**Task material:**
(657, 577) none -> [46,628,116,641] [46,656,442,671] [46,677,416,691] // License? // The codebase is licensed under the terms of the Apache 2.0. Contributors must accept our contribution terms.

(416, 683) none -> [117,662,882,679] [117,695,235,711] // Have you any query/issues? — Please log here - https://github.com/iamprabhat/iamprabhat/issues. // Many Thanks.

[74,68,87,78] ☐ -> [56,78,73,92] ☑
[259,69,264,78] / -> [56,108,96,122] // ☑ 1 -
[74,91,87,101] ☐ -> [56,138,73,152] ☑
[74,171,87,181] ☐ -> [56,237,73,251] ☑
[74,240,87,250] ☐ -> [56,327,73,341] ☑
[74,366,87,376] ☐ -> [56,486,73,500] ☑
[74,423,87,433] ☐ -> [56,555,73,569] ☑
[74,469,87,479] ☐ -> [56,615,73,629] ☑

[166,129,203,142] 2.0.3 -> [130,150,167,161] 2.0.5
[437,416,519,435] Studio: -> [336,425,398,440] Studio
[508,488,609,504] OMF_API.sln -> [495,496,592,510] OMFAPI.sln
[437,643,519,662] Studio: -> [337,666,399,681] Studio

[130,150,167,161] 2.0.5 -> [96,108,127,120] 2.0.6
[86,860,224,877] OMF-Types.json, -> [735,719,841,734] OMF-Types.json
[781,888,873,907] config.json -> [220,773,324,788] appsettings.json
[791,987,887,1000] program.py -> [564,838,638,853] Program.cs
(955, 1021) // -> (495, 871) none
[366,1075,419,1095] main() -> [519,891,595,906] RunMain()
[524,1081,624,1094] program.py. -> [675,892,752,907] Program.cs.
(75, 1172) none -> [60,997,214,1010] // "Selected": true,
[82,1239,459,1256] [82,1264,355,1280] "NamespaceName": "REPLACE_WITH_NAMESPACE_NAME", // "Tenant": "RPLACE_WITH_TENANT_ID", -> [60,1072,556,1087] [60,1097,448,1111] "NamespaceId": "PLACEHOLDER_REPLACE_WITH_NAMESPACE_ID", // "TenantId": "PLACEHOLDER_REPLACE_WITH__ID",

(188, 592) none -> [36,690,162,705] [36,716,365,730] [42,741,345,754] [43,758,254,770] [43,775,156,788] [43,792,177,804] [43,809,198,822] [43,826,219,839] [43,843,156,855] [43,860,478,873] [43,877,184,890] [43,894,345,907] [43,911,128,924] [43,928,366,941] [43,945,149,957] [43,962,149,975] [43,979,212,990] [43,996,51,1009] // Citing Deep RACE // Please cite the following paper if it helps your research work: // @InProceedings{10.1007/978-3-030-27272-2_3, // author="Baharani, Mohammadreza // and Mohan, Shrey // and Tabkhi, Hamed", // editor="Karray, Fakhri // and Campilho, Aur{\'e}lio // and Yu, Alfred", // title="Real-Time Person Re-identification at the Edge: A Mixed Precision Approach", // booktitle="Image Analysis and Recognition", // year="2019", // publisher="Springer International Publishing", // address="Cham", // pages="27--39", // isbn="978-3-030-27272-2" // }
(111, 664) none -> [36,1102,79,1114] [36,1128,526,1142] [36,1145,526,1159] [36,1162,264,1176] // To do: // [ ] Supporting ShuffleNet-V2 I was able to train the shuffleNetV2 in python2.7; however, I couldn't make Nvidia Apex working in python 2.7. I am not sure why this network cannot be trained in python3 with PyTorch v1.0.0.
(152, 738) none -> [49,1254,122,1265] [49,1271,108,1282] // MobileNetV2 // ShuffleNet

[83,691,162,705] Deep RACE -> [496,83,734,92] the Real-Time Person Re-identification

**Task details:**
Each line of the data is to be output exactly, with none skipped.

**Result below:**
(657, 577) none -> [46,628,116,641] [46,656,442,671] [46,677,416,691] // License? // The codebase is licensed under the terms of the Apache 2.0. Contributors must accept our contribution terms.

(416, 683) none -> [117,662,882,679] [117,695,235,711] // Have you any query/issues? — Please log here - https://github.com/iamprabhat/iamprabhat/issues. // Many Thanks.

[74,68,87,78] ☐ -> [56,78,73,92] ☑
[259,69,264,78] / -> [56,108,96,122] // ☑ 1 -
[74,91,87,101] ☐ -> [56,138,73,152] ☑
[74,171,87,181] ☐ -> [56,237,73,251] ☑
[74,240,87,250] ☐ -> [56,327,73,341] ☑
[74,366,87,376] ☐ -> [56,486,73,500] ☑
[74,423,87,433] ☐ -> [56,555,73,569] ☑
[74,469,87,479] ☐ -> [56,615,73,629] ☑

[166,129,203,142] 2.0.3 -> [130,150,167,161] 2.0.5
[437,416,519,435] Studio: -> [336,425,398,440] Studio
[508,488,609,504] OMF_API.sln -> [495,496,592,510] OMFAPI.sln
[437,643,519,662] Studio: -> [337,666,399,681] Studio

[130,150,167,161] 2.0.5 -> [96,108,127,120] 2.0.6
[86,860,224,877] OMF-Types.json, -> [735,719,841,734] OMF-Types.json
[781,888,873,907] config.json -> [220,773,324,788] appsettings.json
[791,987,887,1000] program.py -> [564,838,638,853] Program.cs
(955, 1021) // -> (495, 871) none
[366,1075,419,1095] main() -> [519,891,595,906] RunMain()
[524,1081,624,1094] program.py. -> [675,892,752,907] Program.cs.
(75, 1172) none -> [60,997,214,1010] // "Selected": true,
[82,1239,459,1256] [82,1264,355,1280] "NamespaceName": "REPLACE_WITH_NAMESPACE_NAME", // "Tenant": "RPLACE_WITH_TENANT_ID", -> [60,1072,556,1087] [60,1097,448,1111] "NamespaceId": "PLACEHOLDER_REPLACE_WITH_NAMESPACE_ID", // "TenantId": "PLACEHOLDER_REPLACE_WITH__ID",

(188, 592) none -> [36,690,162,705] [36,716,365,730] [42,741,345,754] [43,758,254,770] [43,775,156,788] [43,792,177,804] [43,809,198,822] [43,826,219,839] [43,843,156,855] [43,860,478,873] [43,877,184,890] [43,894,345,907] [43,911,128,924] [43,928,366,941] [43,945,149,957] [43,962,149,975] [43,979,212,990] [43,996,51,1009] // Citing Deep RACE // Please cite the following paper if it helps your research work: // @InProceedings{10.1007/978-3-030-27272-2_3, // author="Baharani, Mohammadreza // and Mohan, Shrey // and Tabkhi, Hamed", // editor="Karray, Fakhri // and Campilho, Aur{\'e}lio // and Yu, Alfred", // title="Real-Time Person Re-identification at the Edge: A Mixed Precision Approach", // booktitle="Image Analysis and Recognition", // year="2019", // publisher="Springer International Publishing", // address="Cham", // pages="27--39", // isbn="978-3-030-27272-2" // }
(111, 664) none -> [36,1102,79,1114] [36,1128,526,1142] [36,1145,526,1159] [36,1162,264,1176] // To do: // [ ] Supporting ShuffleNet-V2 I was able to train the shuffleNetV2 in python2.7; however, I couldn't make Nvidia Apex working in python 2.7. I am not sure why this network cannot be trained in python3 with PyTorch v1.0.0.
(152, 738) none -> [49,1254,122,1265] [49,1271,108,1282] // MobileNetV2 // ShuffleNet

[83,691,162,705] Deep RACE -> [496,83,734,92] the Real-Time Person Re-identification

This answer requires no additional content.